It says a great deal about the hectic pace of the London fashion week schedule that the first day I've been able to sit down, take stock and put pen to paper - metaphorically - about my overview of the British collections is the third day of Milan fashion week. And I skipped the capital without even finishing - there were a dozen Spring/Summer 2012 menswear shows overlapping with Milan's first day, none of which I got chance to see. More's the pity - some of our best talents are in the menswear scene right now. I was excited to see almost-old hand J. W. Anderson (a veteran of the London scene - at 27?!) and the new boys Shaun Samson and Matthew Miller. But pictures will have to suffice.
The great thing about London is ideas. The execution may not always be perfect but it always throws off more forward-thinking fashion than any other week. Maybe I have high expectations of designers there - it didn't strike me as an especially vintage round of shows, although we saw some great collections. I hated about a quarter of what Richard Nicoll showed for spring. That said, I absolutely love the other 75%, segueing from graphic sixties shifts into ethereal floating chiffons and georgettes in the best pastel palette in all London town. The pictures couldn't do them justice, the way they moved on the body was sublime. Jonathan Saunders' scrollwork slips were also beautiful, tapping into an old-school vein of feminine frippery where its enough to look simply lovely without a moody, broody subtext. Palm Beach housewives on acid? Yadda, yadda, yadda. These were great, simple, saleable clothes in bright colours and interesting cuts that women will want to wear. No shame in that Mr Saunders. We saw more great clothing in that ilk from Marios Schwab - clever curvy dresses darted about the body in subtly veiled pastels - and from Erdem, who upped the sweet factor until our back-teeth ached for a collection that was utterly wearable and yet subtly subversive in its' relentless pushing of the pretty pretty. That's a difficult mix.
Those are all top performers in London, but Simone Rocha's collection this season ranked up high with them. More's the pity that her show was a tiny, off-schedule affair tucked into a sweet, slightly decrepit salon space off Regent Street.

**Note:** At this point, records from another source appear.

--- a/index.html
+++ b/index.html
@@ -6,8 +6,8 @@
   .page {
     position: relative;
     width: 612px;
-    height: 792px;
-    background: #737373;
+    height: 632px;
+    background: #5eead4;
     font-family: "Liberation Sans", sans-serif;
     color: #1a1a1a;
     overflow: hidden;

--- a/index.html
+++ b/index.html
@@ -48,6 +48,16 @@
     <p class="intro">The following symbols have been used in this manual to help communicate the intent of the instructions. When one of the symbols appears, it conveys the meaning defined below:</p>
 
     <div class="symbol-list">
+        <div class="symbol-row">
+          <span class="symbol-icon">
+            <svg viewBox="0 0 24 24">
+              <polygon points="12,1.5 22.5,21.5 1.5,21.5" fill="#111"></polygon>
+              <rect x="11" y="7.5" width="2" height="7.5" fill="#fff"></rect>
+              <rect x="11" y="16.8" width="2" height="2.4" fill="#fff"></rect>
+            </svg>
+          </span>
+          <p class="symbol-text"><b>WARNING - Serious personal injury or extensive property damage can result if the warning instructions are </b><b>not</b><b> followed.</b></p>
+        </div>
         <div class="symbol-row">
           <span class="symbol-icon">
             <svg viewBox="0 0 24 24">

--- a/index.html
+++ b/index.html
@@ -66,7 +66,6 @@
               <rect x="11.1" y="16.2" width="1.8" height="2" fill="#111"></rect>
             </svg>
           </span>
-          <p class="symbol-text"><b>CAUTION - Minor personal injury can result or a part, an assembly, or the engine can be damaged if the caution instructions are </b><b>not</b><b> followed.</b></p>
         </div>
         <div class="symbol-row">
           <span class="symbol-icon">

If there was justice in the world, half-a-dozen of London's lingering losers would be bumped off the schedule and Rocha would have had them fighting in the aisles to see her lace-injected tulle tailoring, transparent plastic and sickly-sweet mix. Lulu Kennedy - fashion's fairy godmother who supported Rocha via her Fashion East initiative for the past two seasons - was sat front row, a 'told you so' smile playing across her lips. Ms Kennedy, I hang my head in shame for not listening earlier: now I'm a true believer in Rocha's burgeoning talent. Rocha's show also shared a sensibility with Palmer/Harding, the label of Levi Palmer and Matthew Harding who set up shop and NewGen exhibition stand with little more than a clutch of white shirts. But what shirts. There was nothing more refreshing in London than their intricate (but not too intricate) pleated poplins, set at a believable price-point and appealing to both men and women. I'll be unpicking them some more over in Paris, and trying to get images to do them justice.

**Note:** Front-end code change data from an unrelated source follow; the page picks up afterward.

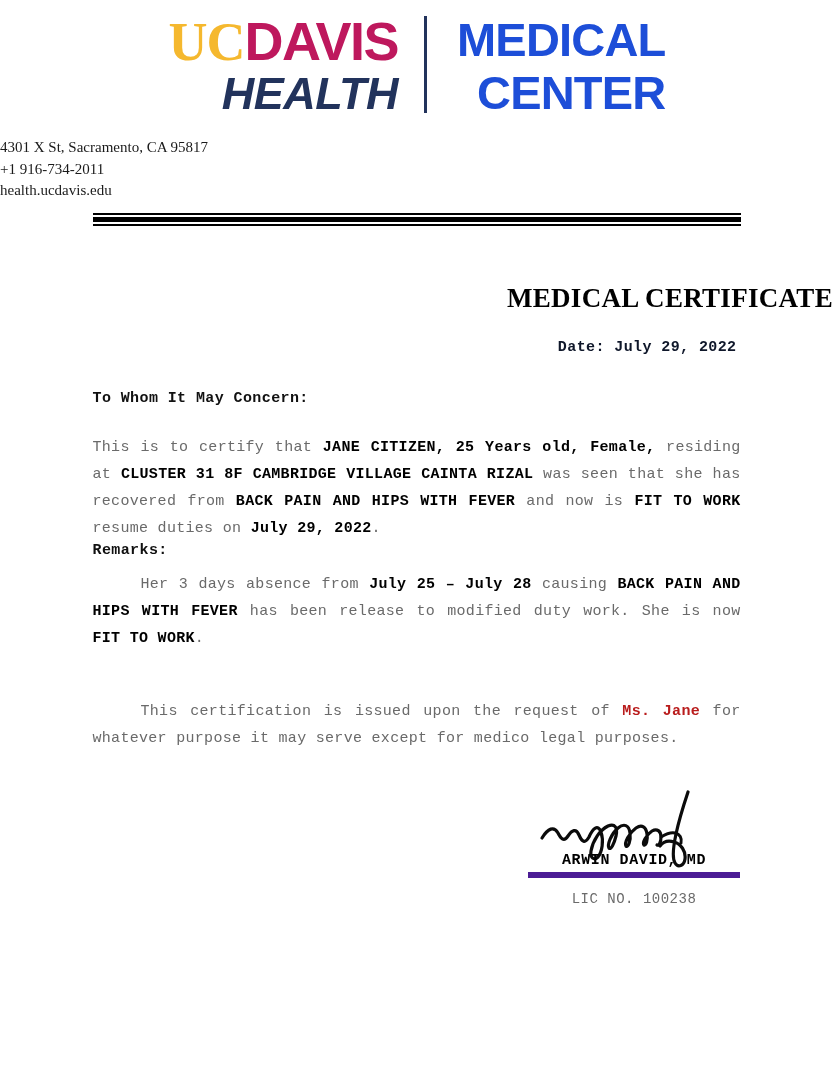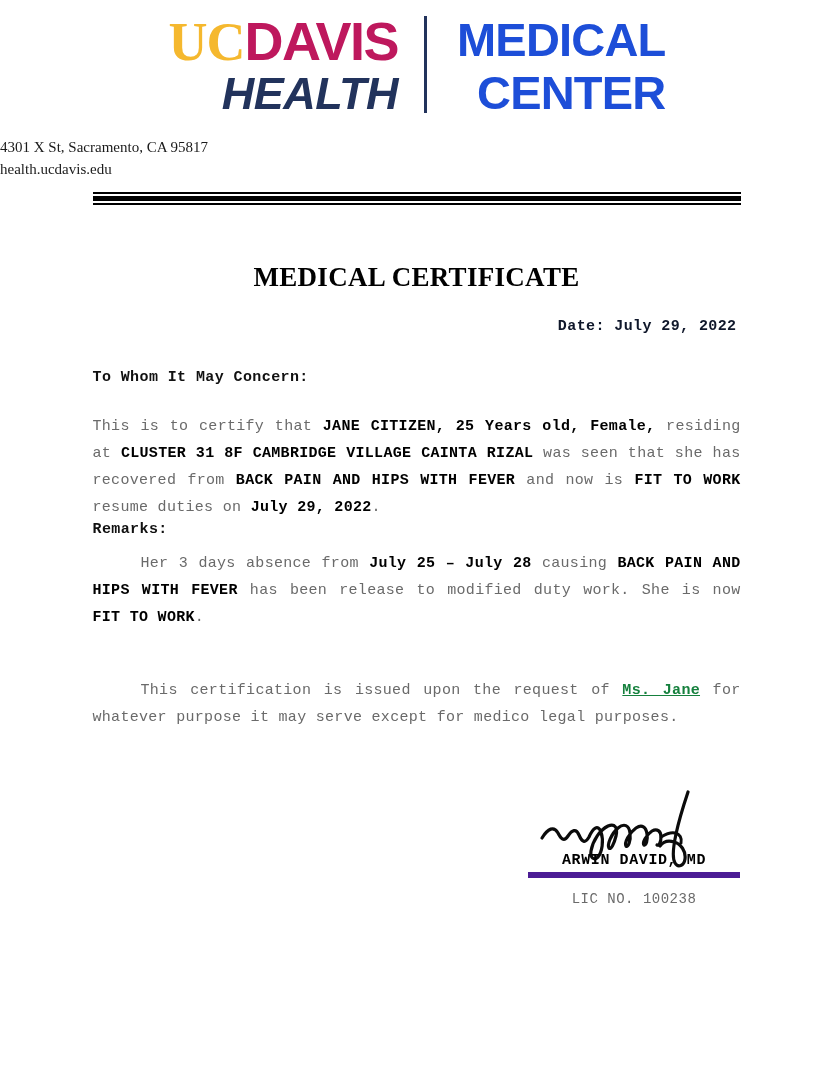--- a/index.html
+++ b/index.html
@@ -252,6 +252,7 @@
 
   <div class="address">
     <div>4301 X St, Sacramento, CA 95817</div>
+    <div>+1 916-734-2011</div>
     <div>health.ucdavis.edu</div>
   </div>
 

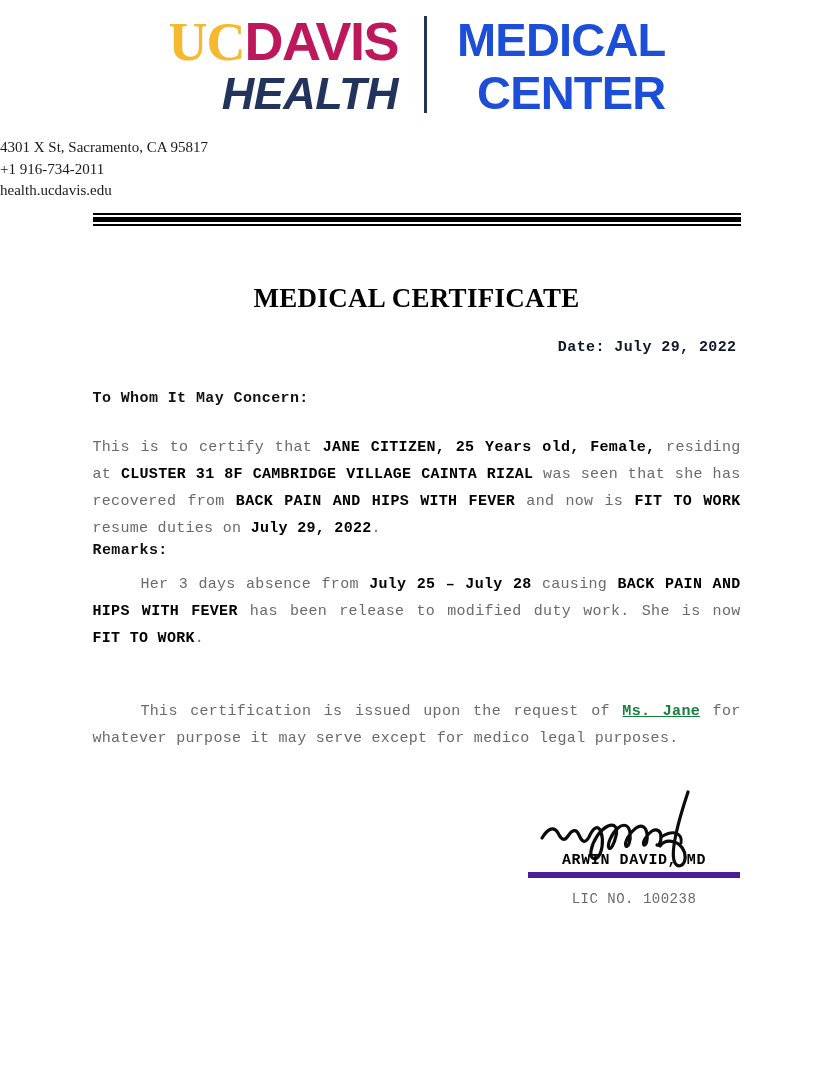--- a/index.html
+++ b/index.html
@@ -128,7 +128,7 @@
 
   
   .doc-title {
-    text-align: center;
+    text-align: right;
     font-family: "Liberation Serif", "DejaVu Serif", serif;
     font-weight: bold;
     font-size: 27px;

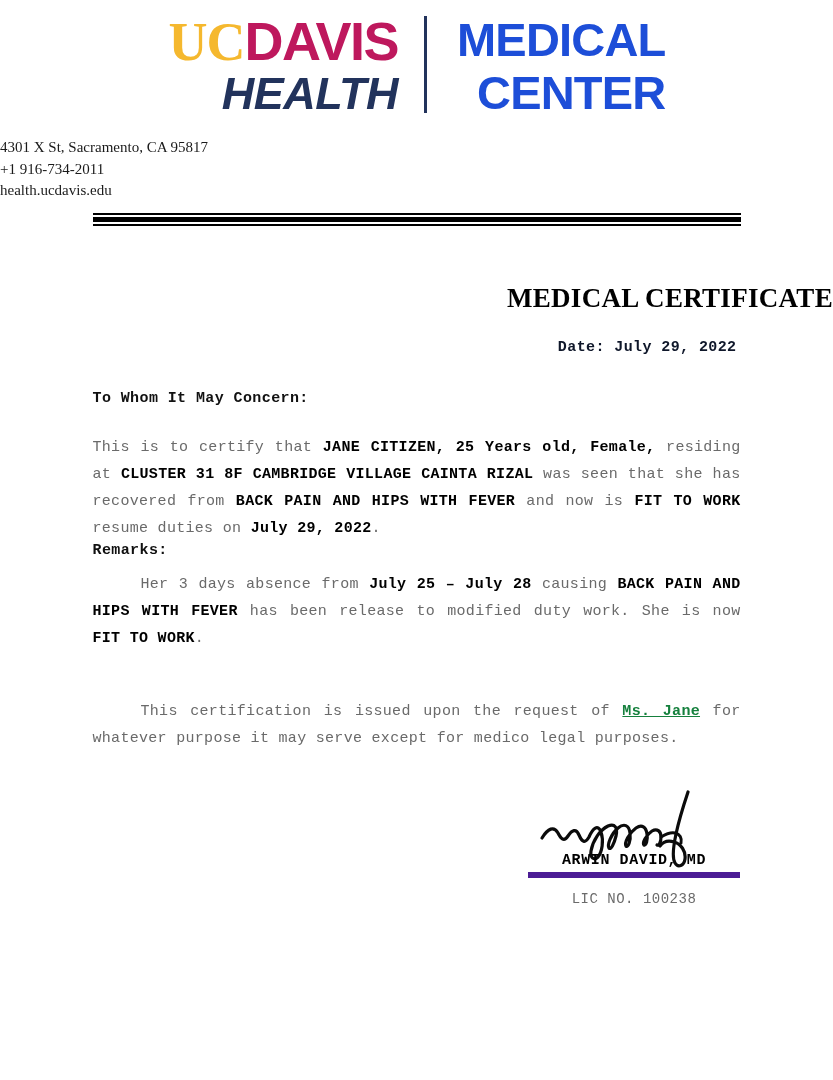--- a/index.html
+++ b/index.html
@@ -174,9 +174,8 @@
     font-weight: bold;
   }
   .para .u {
-    color: #15803d;
-    font-weight: bold;
-    text-decoration: underline;
+    color: #b91c1c;
+    font-weight: bold;
   }
   .indent { display: inline-block; width: 48px; }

For me, the most interesting moments came from the wild wolves of London fashion: Mary Katrantzou and Meadham Kirchhoff. Very different views of femininity, but both of which have found an echo in Milan - at Prada, of all places. Katrantzou's nature versus nurture theme was synchronised to Miuccia Prada's fusion of (wo)man and machine. They both even referenced Chryslers: Katranzou crushed hers into an amorphous blob of printed steel, or chopped it into tin cans clattering around a spiral-cut frock. Prada printed the flame-licked decals and go-faster fins of dragsters onto her chiffon dresses. They both achieved the same aim, crashing together traditional femininity with something sleeker, harder. They also both had a focus on wearable separates and fluttery, pretty bits of chiffon to undermine the strict machine-age and make this a wearable proposition.
Meadham Kirchhoff's offering was more troublesome - but causing trouble is what fashion should be all about (Vivienne Westwood taught us that forty years ago, albeit sans her 'Dame' prefix). Meadham Kirchhoff were obsessed with 'the girl on top of the cake', the fluttery, pretty ballerina, the enduring archetype of femininity. Miuccia Prada dissected her stereotype too, in the prissy pleats of her chiffon dirndls and her Miami Nice pastel shades of powdery banana, strawberry and milkshake pistachio. Marching out atop reclaimed pieces of dragster racers, that sweet little girl suddenly looked brutal and menacing - just the same effect as the eye-socking, disconcerting Meadham Kirchhoff show, all glitter platforms, Kawaii cashmeres and creepy-cute powderpuff frocks.
Milan Fashion Week continue today, with Trussardi's first womenswear collection by creative director Umit Benan (his first womenswear collection ever, in fact) and a hotly-anticipated Versace show.